— EXERCISE INSTRUCTIONS —
The lines wanted are those in the data below that include "Card".

'''

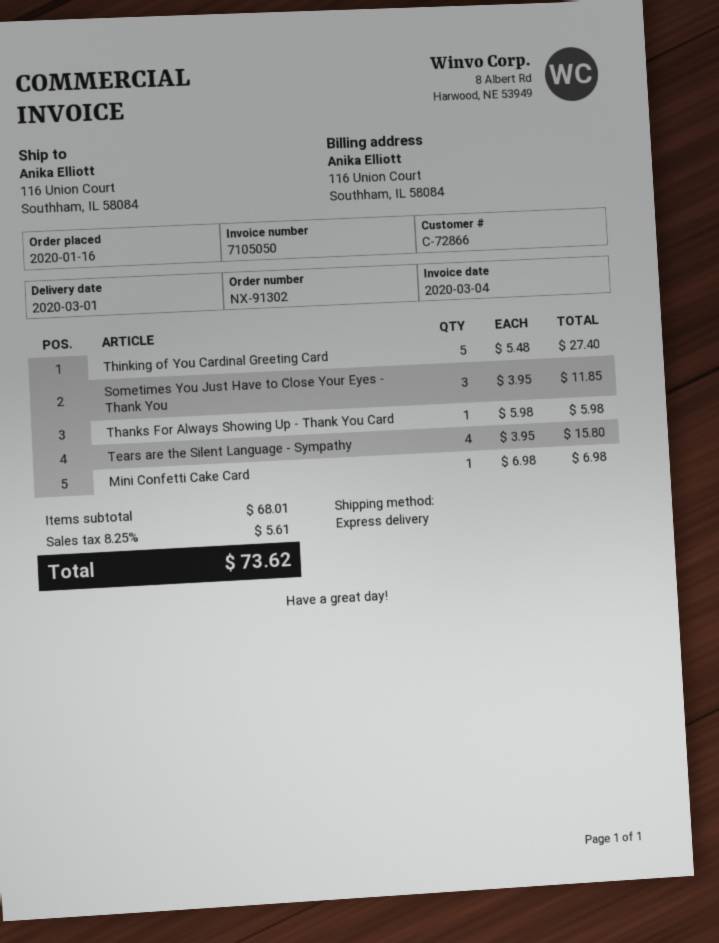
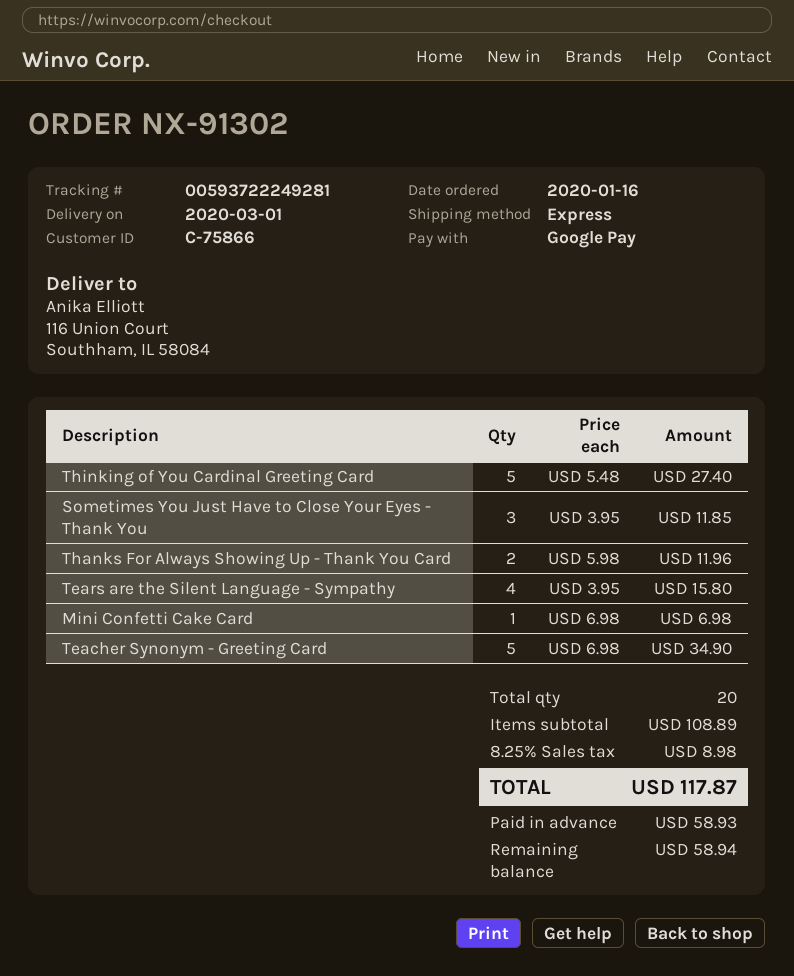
customer number: C-72866 -> C-75866
Thanks For Always Showing Up - Thank You Card: 1 x 5.98 = 5.98 -> 2 x 5.98 = 11.96
Teacher Synonym - Greeting Card: none -> 5 x 6.98 = 34.90
subtotal: 68.01 -> 108.89
tax: 8.25% = 5.61 -> 8.25% = 8.98
total: 73.62 -> 117.87

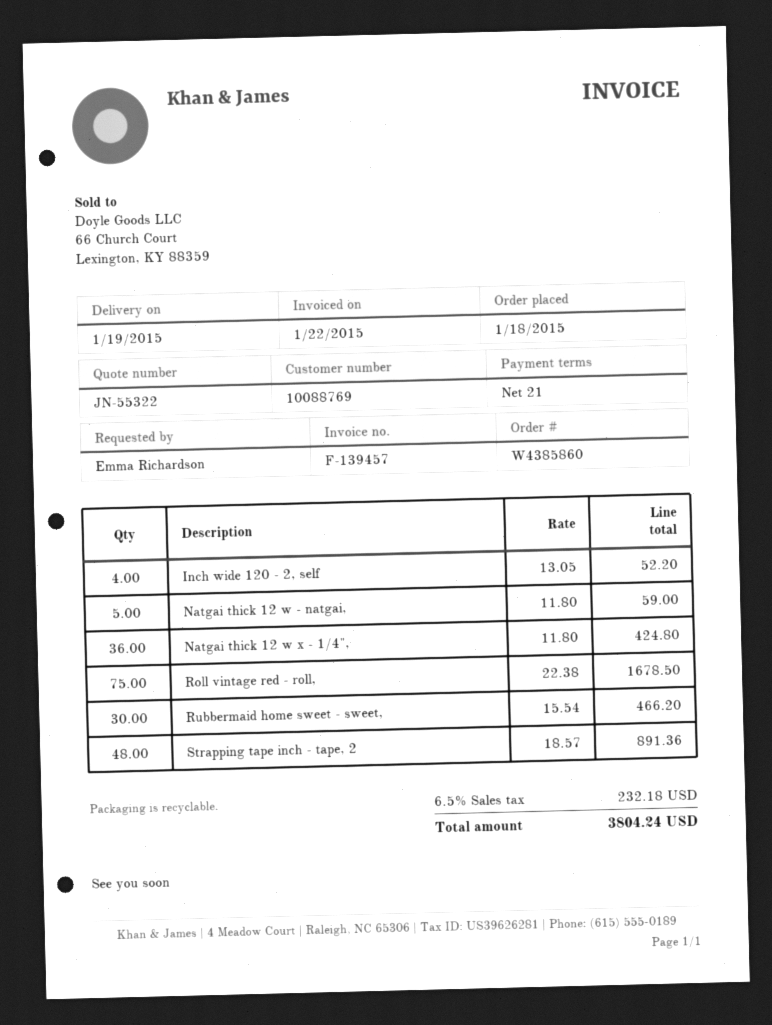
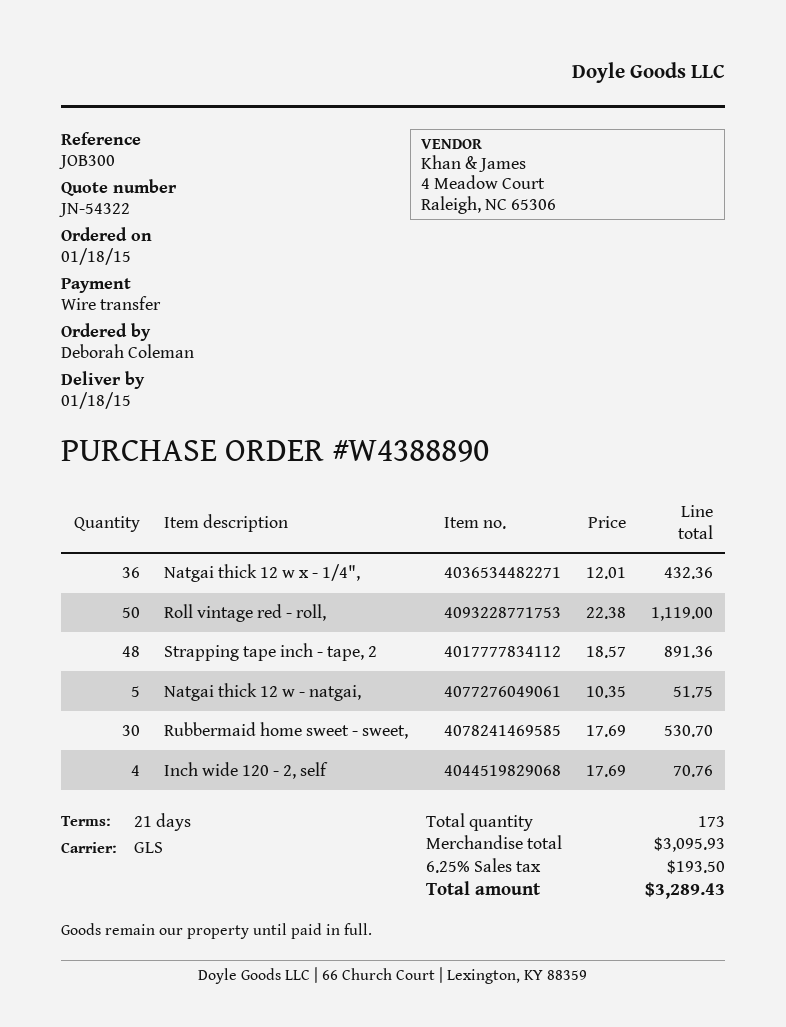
quote number: JN-55322 -> JN-54322
order number: W4385860 -> W4388890
delivery date: 2015-01-19 -> 2015-01-18
ordered by: Emma Richardson -> Deborah Coleman
Inch wide 120 - 2, self: 4 x 13.05 = 52.20 -> 4 x 17.69 = 70.76
Natgai thick 12 w - natgai,: 5 x 11.80 = 59.00 -> 5 x 10.35 = 51.75
Natgai thick 12 w x - 1/4",: 36 x 11.80 = 424.80 -> 36 x 12.01 = 432.36
Roll vintage red - roll,: 75 x 22.38 = 1678.50 -> 50 x 22.38 = 1119.00
Rubbermaid home sweet - sweet,: 30 x 15.54 = 466.20 -> 30 x 17.69 = 530.70
tax: 6.5% = 232.18 -> 6.25% = 193.50
total: 3804.24 -> 3289.43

'''

— SOLUTION FOR THIS TASK —
Thanks For Always Showing Up - Thank You Card: 1 x 5.98 = 5.98 -> 2 x 5.98 = 11.96
Teacher Synonym - Greeting Card: none -> 5 x 6.98 = 34.90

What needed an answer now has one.